2024-03

2009・1・24(土)ラン・ラン・ピアノ・リサイタル

  サントリーホール 6時

 1時間前に終った菊池洋子のリサイタルの最後の曲目と偶然にも同じ「変ロ長調K.333」のソナタで、こちらラン・ランの演奏会は開始された。
 当然ながら全く違うスタイルゆえ、何か突然異なる世界に飛び込んだような思いに襲われる。どちらが良い悪いの問題ではないが、私の場合には、ラン・ランのしなやかで柔らかく甘く囁くようなモーツァルトを聴いていると、さっきの菊池洋子の端正で張り詰めた清冽なモーツァルトがたまらなく懐かしくなって来るのであった。

 しかし、ラン・ランはさすがに当代の腕達者である。続くシューマンの「幻想曲」で俄然な豪壮な演奏に転じたかと思うと、瞬時に沈潜して行く(この第1部はちょっと長かった)。
 後半のプログラムは、中国の5人の作曲家による5つの小品に始まり、グラナドスの「愛のことば」、リスト編曲によるワーグナーの「イゾルデの愛の死」、そしてリストの「ハンガリー狂詩曲第6番」と続く。ここで遺憾なく発揮されたのは、彼のヴィルトゥオーゾぶりだ。
 特に最後の曲のクライマックスで彼がピアノを縦横無尽に操る光景は、その昔の映画「カーネギーホール」でルービンシュタインが殆ど頭の高さまで両手を振り上げつつ大見得を切って「火祭りの踊り」を演奏した姿を連想させる。満席の聴衆が熱狂したのも、むべなるかな。
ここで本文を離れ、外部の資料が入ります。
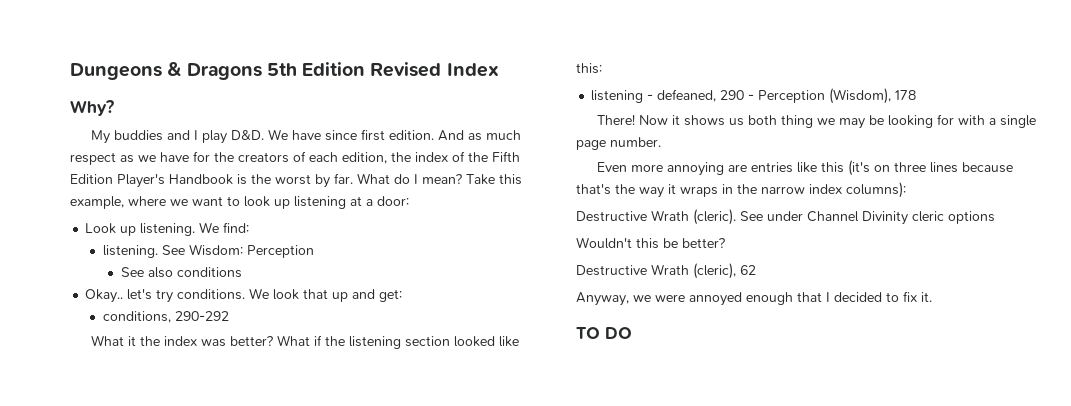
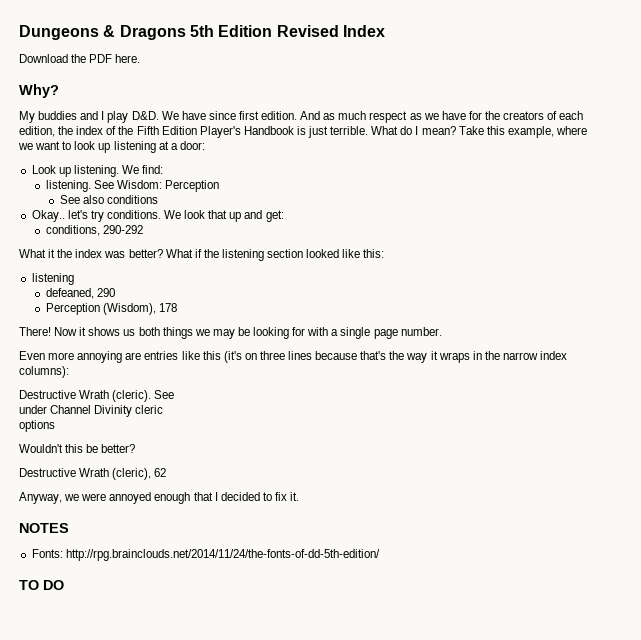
(499, 70) none -> [19,54,141,63] // Download the PDF here.
[251,173,353,188] the worst by far. -> [308,126,369,138] just terrible.
[647,94,654,100] - -> (74, 279) //
[748,94,755,100] - -> (115, 292) //
[780,115,813,128] thing -> [162,327,193,339] things
(763, 216) none -> (175, 394) //
(944, 216) none -> (164, 409) //
(932, 297) none -> [19,523,69,533] [31,549,380,561] // NOTES // Fonts: http://rpg.brainclouds.net/2014/11/24/the-fonts-of-dd-5th-edition/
 もっとも私は、このあたりまで来ると、もはや彼の凄まじい演奏のエネルギーに、へとへとに疲れてしまっていた。間に1時間の空白があったとはいえ、延べ5時間以上、2人のピアニストの演奏を真剣に聴いて来たのだから。
 だがラン・ランの馬力たるや、物凄い。彼はこのリサイタルの2時間ほど前にも、もう一つ、同じくらいの量のあるリサイタルをこのホールで行なっていたのである。若さというものだろう。